#### Supplied material
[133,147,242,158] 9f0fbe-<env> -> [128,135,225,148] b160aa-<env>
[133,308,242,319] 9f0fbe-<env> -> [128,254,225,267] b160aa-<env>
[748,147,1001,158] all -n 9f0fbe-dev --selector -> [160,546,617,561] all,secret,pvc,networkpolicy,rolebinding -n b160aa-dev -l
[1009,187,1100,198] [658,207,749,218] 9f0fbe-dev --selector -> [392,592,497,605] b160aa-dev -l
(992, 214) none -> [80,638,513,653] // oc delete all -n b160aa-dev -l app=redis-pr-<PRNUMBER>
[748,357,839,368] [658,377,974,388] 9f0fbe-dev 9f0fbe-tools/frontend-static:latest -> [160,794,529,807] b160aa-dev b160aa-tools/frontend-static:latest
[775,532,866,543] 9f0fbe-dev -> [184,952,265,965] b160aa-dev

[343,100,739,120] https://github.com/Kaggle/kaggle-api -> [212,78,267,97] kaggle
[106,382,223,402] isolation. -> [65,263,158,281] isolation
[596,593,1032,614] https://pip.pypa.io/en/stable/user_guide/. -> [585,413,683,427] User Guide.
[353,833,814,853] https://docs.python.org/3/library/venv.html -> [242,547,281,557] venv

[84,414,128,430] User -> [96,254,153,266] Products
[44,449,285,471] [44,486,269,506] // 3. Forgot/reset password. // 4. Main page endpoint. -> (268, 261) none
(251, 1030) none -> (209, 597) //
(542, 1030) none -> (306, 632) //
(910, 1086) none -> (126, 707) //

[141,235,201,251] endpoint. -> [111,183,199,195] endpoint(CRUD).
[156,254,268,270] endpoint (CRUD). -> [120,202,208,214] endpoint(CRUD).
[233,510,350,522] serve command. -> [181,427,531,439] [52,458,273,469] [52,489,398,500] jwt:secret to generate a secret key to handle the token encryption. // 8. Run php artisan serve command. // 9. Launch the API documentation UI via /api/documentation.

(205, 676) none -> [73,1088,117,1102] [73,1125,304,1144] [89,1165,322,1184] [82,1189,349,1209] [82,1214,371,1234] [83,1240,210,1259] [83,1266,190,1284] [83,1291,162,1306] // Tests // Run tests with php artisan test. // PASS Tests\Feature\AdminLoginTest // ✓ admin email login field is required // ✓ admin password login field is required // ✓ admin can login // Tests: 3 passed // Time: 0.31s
########
**Work task:**
Reproduce the entries exactly, each one as given.

**Your response:**
[133,147,242,158] 9f0fbe-<env> -> [128,135,225,148] b160aa-<env>
[133,308,242,319] 9f0fbe-<env> -> [128,254,225,267] b160aa-<env>
[748,147,1001,158] all -n 9f0fbe-dev --selector -> [160,546,617,561] all,secret,pvc,networkpolicy,rolebinding -n b160aa-dev -l
[1009,187,1100,198] [658,207,749,218] 9f0fbe-dev --selector -> [392,592,497,605] b160aa-dev -l
(992, 214) none -> [80,638,513,653] // oc delete all -n b160aa-dev -l app=redis-pr-<PRNUMBER>
[748,357,839,368] [658,377,974,388] 9f0fbe-dev 9f0fbe-tools/frontend-static:latest -> [160,794,529,807] b160aa-dev b160aa-tools/frontend-static:latest
[775,532,866,543] 9f0fbe-dev -> [184,952,265,965] b160aa-dev

[343,100,739,120] https://github.com/Kaggle/kaggle-api -> [212,78,267,97] kaggle
[106,382,223,402] isolation. -> [65,263,158,281] isolation
[596,593,1032,614] https://pip.pypa.io/en/stable/user_guide/. -> [585,413,683,427] User Guide.
[353,833,814,853] https://docs.python.org/3/library/venv.html -> [242,547,281,557] venv

[84,414,128,430] User -> [96,254,153,266] Products
[44,449,285,471] [44,486,269,506] // 3. Forgot/reset password. // 4. Main page endpoint. -> (268, 261) none
(251, 1030) none -> (209, 597) //
(542, 1030) none -> (306, 632) //
(910, 1086) none -> (126, 707) //

[141,235,201,251] endpoint. -> [111,183,199,195] endpoint(CRUD).
[156,254,268,270] endpoint (CRUD). -> [120,202,208,214] endpoint(CRUD).
[233,510,350,522] serve command. -> [181,427,531,439] [52,458,273,469] [52,489,398,500] jwt:secret to generate a secret key to handle the token encryption. // 8. Run php artisan serve command. // 9. Launch the API documentation UI via /api/documentation.

(205, 676) none -> [73,1088,117,1102] [73,1125,304,1144] [89,1165,322,1184] [82,1189,349,1209] [82,1214,371,1234] [83,1240,210,1259] [83,1266,190,1284] [83,1291,162,1306] // Tests // Run tests with php artisan test. // PASS Tests\Feature\AdminLoginTest // ✓ admin email login field is required // ✓ admin password login field is required // ✓ admin can login // Tests: 3 passed // Time: 0.31s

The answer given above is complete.